For an illustration of this methodology in practice in the district courts, see United States v. Jones, 374 F. Supp. 2d 143 (D.D.C. 2005), which is very strongly analogous to our facts. The district court suppressed all the challenged evidence against the defendant after going through precisely the fruits analysis Mosley contends for here. Jones was a non-owner passenger in a vehicle that was illegally detained by the police. The car was parked when officers approached, questioned, detained, and arrested the two occupants, effecting an illegal seizure of Jones. The government argued first that the encounter was consensual, and then in the alternative that it was a permissible Terry stop. The court rejected both arguments and found the detention to be illegal. Id. at 149, 152. Accordingly, it suppressed all evidence subsequently recovered, including both physical evidence and statements, because "the government failed to meet its burden of justifying under the Fourth Amendment the police intrusion upon Jones' liberty." Id. at 153. The court recognized that Jones, as a non-owner passenger, "failed to demonstrate a legitimate expectation of privacy in the vehicle or items recovered from it," id. at 154, but deemed that fact irrelevant because the suppression claim was grounded in the illegal detention rather than the search itself. " [The auto passenger search cases] involve claims that the search of the vehicle or compartments within it was unlawful. By contrast, Jones here argues that he was unlawfully stopped and seized, and thus the contents of the [car] should be suppressed as the result of that unlawful seizure." Id. The court accordingly considered whether any "dissipating" or "purging" factors were present, such as lapse of time or intervening circumstances. Finding none, the court ordered all evidence recovered as a result of the initial encounter to be suppressed.

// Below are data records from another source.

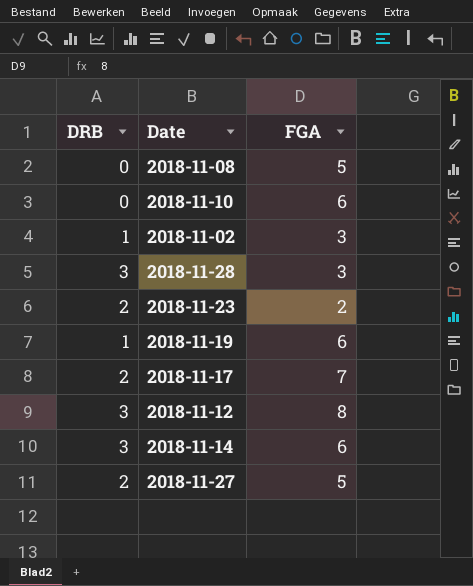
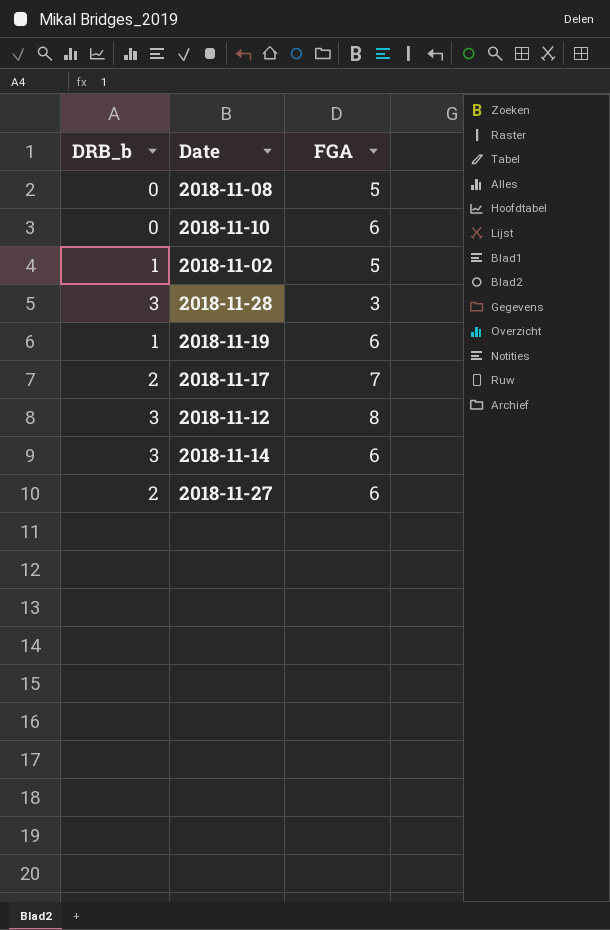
column name: DRB -> DRB_b
row 2018-11-23: 2 | 2 -> none
2018-11-02 | FGA: 3 -> 5
2018-11-27 | FGA: 5 -> 6

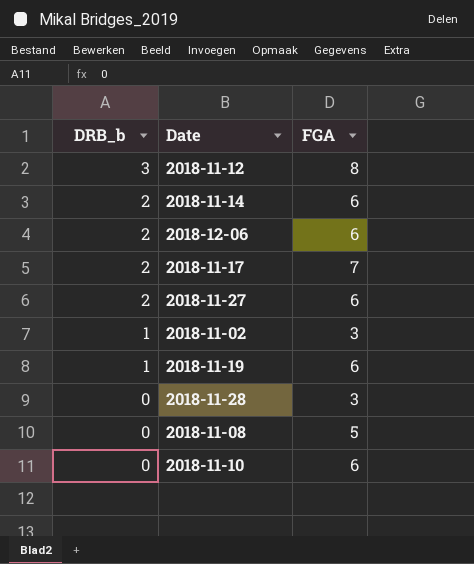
row order: none -> DRB_b descending
2018-11-14 | DRB_b: 3 -> 2
row 2018-12-06: none -> 2 | 6
2018-11-02 | FGA: 5 -> 3
2018-11-28 | DRB_b: 3 -> 0

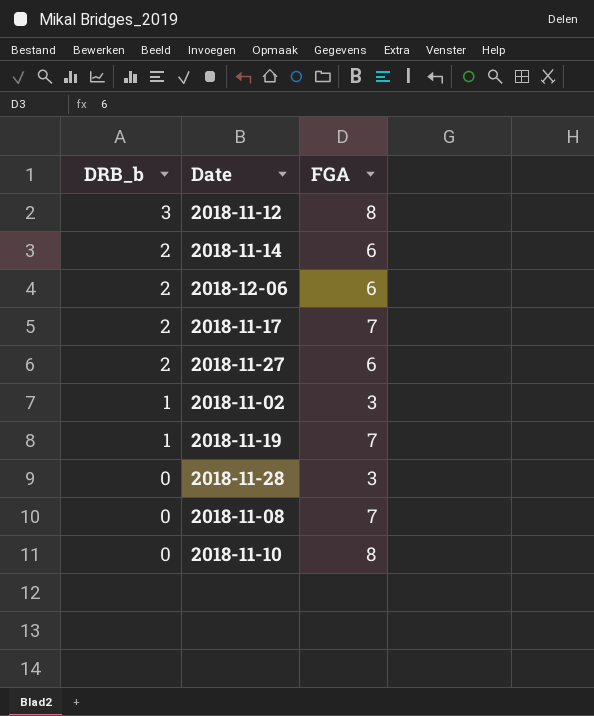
2018-11-19 | FGA: 6 -> 7
2018-11-08 | FGA: 5 -> 7
2018-11-10 | FGA: 6 -> 8

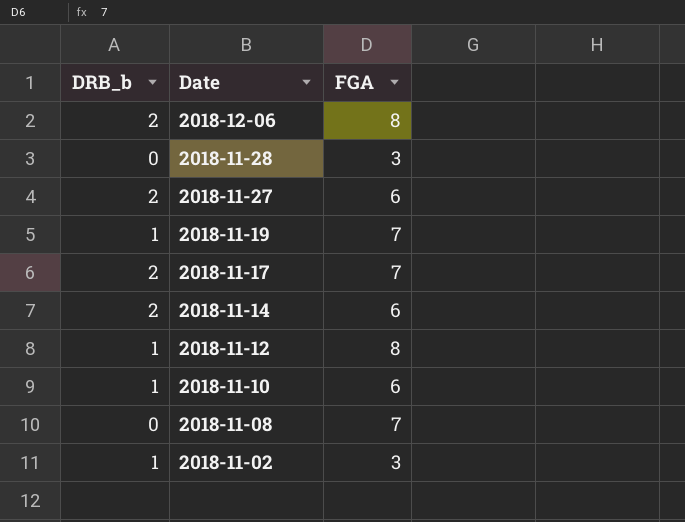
row order: DRB_b descending -> Date descending
2018-12-06 | FGA: 6 -> 8
2018-11-12 | DRB_b: 3 -> 1
2018-11-10 | DRB_b: 0 -> 1
2018-11-10 | FGA: 8 -> 6

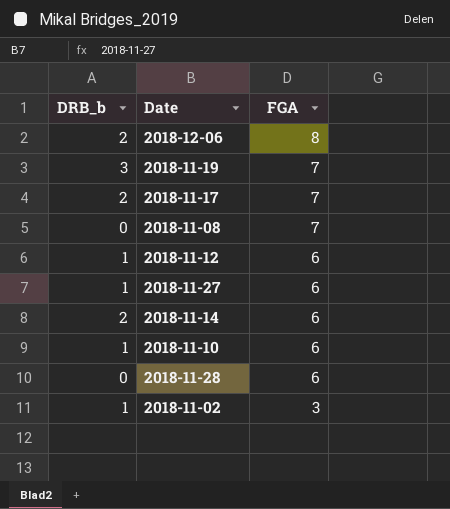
row order: Date descending -> FGA descending
2018-11-19 | DRB_b: 1 -> 3
2018-11-12 | FGA: 8 -> 6
2018-11-27 | DRB_b: 2 -> 1
2018-11-28 | FGA: 3 -> 6

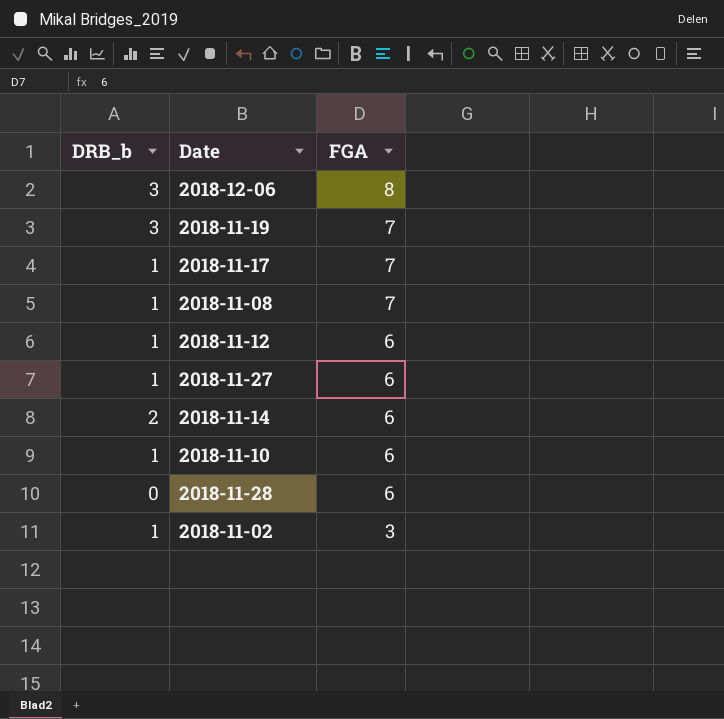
2018-12-06 | DRB_b: 2 -> 3
2018-11-17 | DRB_b: 2 -> 1
2018-11-08 | DRB_b: 0 -> 1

That this practice is legitimate is at present beyond constitutional cavil under Whren. However, the excesses its use periodically engenders have not gone unnoticed, and in recent years many police departments have studied and adopted procedural reforms that may be implemented to monitor vehicle stops and reduce the incidence of racial profiling and other abuses of the seizure power on the roads. See, e.g., Robin Shepard Engel, et al., Project on Police-Citizen Contacts (2004) (report and recommendations prepared for Pennsylvania State Police Commissioner Colonel Jeffrey Miller); New Jersey Senate Judiciary Committee, The New Jersey Senate Judiciary Committee's Investigation of Racial Profiling and the New Jersey State Police: Overview and Recommendations (2001) (recommendations for reforms in wake of widely-publicized racial profiling incidents). Such reforms can provide significant protection for equal protection and due process rights, in addition to Fourth Amendment rights, and we recognize that the incentives created by the exclusionary rule have a significant effect on police behavior. Allowing unfettered use against passengers of evidence obtained during unconstitutional traffic stops could undermine these reform efforts. And unlike the knock-and-announce rule, the constitutional prohibitions on racial profiling and reliance on anonymous tips do go the heart of the validity of the underlying police action itself, not merely the method of its execution.